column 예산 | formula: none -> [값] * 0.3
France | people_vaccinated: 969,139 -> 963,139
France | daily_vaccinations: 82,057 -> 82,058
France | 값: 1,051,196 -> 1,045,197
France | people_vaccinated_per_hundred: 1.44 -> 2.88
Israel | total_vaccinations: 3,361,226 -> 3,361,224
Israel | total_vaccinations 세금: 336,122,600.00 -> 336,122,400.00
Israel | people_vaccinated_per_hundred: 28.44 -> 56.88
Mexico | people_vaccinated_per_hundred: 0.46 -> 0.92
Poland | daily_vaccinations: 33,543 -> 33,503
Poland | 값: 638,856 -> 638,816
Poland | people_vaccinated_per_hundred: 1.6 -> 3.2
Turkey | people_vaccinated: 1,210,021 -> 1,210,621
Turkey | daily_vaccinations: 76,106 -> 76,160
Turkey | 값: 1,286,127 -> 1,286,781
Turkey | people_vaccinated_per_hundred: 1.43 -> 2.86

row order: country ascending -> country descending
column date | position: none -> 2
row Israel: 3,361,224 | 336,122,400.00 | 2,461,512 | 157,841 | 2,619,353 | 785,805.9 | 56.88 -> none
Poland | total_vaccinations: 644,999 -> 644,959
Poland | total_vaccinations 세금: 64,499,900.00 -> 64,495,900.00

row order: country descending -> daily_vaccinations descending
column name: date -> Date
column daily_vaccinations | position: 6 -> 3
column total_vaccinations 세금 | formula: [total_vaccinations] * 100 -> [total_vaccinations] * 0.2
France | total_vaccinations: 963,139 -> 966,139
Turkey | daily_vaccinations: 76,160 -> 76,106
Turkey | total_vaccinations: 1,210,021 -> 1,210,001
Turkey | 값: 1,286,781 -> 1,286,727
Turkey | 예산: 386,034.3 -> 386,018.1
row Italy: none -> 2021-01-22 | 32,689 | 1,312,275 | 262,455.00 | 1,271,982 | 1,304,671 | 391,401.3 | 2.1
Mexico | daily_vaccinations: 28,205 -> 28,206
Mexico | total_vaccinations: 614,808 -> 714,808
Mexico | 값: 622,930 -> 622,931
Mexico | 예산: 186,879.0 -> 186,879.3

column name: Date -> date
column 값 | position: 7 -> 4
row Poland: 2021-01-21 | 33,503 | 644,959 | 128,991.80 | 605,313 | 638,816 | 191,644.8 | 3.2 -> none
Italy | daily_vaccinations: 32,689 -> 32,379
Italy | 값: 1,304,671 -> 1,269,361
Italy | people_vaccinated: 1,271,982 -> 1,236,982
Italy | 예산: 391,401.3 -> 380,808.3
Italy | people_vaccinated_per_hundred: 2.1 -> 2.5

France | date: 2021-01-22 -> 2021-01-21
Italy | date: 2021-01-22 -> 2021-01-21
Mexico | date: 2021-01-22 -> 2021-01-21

++++++++++

**WHAT IS BEING ASKED**
Exactly the lines from the one containing "Mexico | total_vaccinations: 614,808" through the final line above, and only those, should be given again.

**RESPONSE BOX**
Mexico | total_vaccinations: 614,808 -> 714,808
Mexico | 값: 622,930 -> 622,931
Mexico | 예산: 186,879.0 -> 186,879.3

column name: Date -> date
column 값 | position: 7 -> 4
row Poland: 2021-01-21 | 33,503 | 644,959 | 128,991.80 | 605,313 | 638,816 | 191,644.8 | 3.2 -> none
Italy | daily_vaccinations: 32,689 -> 32,379
Italy | 값: 1,304,671 -> 1,269,361
Italy | people_vaccinated: 1,271,982 -> 1,236,982
Italy | 예산: 391,401.3 -> 380,808.3
Italy | people_vaccinated_per_hundred: 2.1 -> 2.5

France | date: 2021-01-22 -> 2021-01-21
Italy | date: 2021-01-22 -> 2021-01-21
Mexico | date: 2021-01-22 -> 2021-01-21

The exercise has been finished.